» **TASK INSTRUCTIONS**: Print each line from the start of the records below up through the line where "Солидарности 72 Ввод 2 | Предыдущие" is found, exactly as given.

» **RECORDS FOR THIS EXERCISE**:
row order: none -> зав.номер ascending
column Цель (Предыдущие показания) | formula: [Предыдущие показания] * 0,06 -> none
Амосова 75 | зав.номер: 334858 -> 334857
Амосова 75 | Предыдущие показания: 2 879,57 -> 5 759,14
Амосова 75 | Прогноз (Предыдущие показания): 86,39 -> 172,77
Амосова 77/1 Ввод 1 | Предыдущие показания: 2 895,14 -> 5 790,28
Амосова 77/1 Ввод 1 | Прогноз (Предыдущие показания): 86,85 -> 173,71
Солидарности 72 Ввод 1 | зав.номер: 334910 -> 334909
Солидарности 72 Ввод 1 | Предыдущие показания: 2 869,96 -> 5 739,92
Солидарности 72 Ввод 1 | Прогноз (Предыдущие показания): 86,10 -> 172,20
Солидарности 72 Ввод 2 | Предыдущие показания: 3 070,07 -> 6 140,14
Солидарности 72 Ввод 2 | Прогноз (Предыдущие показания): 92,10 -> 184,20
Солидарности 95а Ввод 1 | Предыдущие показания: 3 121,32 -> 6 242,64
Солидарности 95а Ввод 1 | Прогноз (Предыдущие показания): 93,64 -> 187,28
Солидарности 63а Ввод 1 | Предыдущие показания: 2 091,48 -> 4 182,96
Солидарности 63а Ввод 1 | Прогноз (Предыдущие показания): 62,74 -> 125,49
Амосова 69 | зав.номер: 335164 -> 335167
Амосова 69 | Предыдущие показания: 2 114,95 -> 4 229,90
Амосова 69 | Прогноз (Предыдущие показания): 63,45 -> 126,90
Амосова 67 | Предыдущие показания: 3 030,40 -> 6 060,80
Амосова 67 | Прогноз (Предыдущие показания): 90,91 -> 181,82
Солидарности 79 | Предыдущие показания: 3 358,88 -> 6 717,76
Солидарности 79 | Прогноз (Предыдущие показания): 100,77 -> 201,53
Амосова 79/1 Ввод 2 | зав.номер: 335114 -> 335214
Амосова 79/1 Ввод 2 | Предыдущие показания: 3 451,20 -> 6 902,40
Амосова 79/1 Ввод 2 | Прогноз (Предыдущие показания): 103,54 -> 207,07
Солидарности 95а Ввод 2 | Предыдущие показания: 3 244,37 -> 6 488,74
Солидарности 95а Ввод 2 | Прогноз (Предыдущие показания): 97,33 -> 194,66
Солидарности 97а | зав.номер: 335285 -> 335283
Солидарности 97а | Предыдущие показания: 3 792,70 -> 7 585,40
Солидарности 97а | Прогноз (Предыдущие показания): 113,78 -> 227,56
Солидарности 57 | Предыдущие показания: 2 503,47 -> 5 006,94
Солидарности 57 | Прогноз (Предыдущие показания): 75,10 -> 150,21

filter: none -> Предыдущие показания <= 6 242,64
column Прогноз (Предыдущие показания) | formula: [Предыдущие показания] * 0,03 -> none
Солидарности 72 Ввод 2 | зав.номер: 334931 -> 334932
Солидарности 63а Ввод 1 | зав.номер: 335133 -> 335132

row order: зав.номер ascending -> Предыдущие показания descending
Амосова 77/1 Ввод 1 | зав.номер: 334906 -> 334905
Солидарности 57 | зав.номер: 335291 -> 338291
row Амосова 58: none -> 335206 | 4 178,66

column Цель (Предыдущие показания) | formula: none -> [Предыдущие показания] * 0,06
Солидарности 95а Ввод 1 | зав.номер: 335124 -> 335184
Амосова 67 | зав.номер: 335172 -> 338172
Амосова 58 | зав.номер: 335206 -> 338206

» **RESPONSE TO THE TASK**:
row order: none -> зав.номер ascending
column Цель (Предыдущие показания) | formula: [Предыдущие показания] * 0,06 -> none
Амосова 75 | зав.номер: 334858 -> 334857
Амосова 75 | Предыдущие показания: 2 879,57 -> 5 759,14
Амосова 75 | Прогноз (Предыдущие показания): 86,39 -> 172,77
Амосова 77/1 Ввод 1 | Предыдущие показания: 2 895,14 -> 5 790,28
Амосова 77/1 Ввод 1 | Прогноз (Предыдущие показания): 86,85 -> 173,71
Солидарности 72 Ввод 1 | зав.номер: 334910 -> 334909
Солидарности 72 Ввод 1 | Предыдущие показания: 2 869,96 -> 5 739,92
Солидарности 72 Ввод 1 | Прогноз (Предыдущие показания): 86,10 -> 172,20
Солидарности 72 Ввод 2 | Предыдущие показания: 3 070,07 -> 6 140,14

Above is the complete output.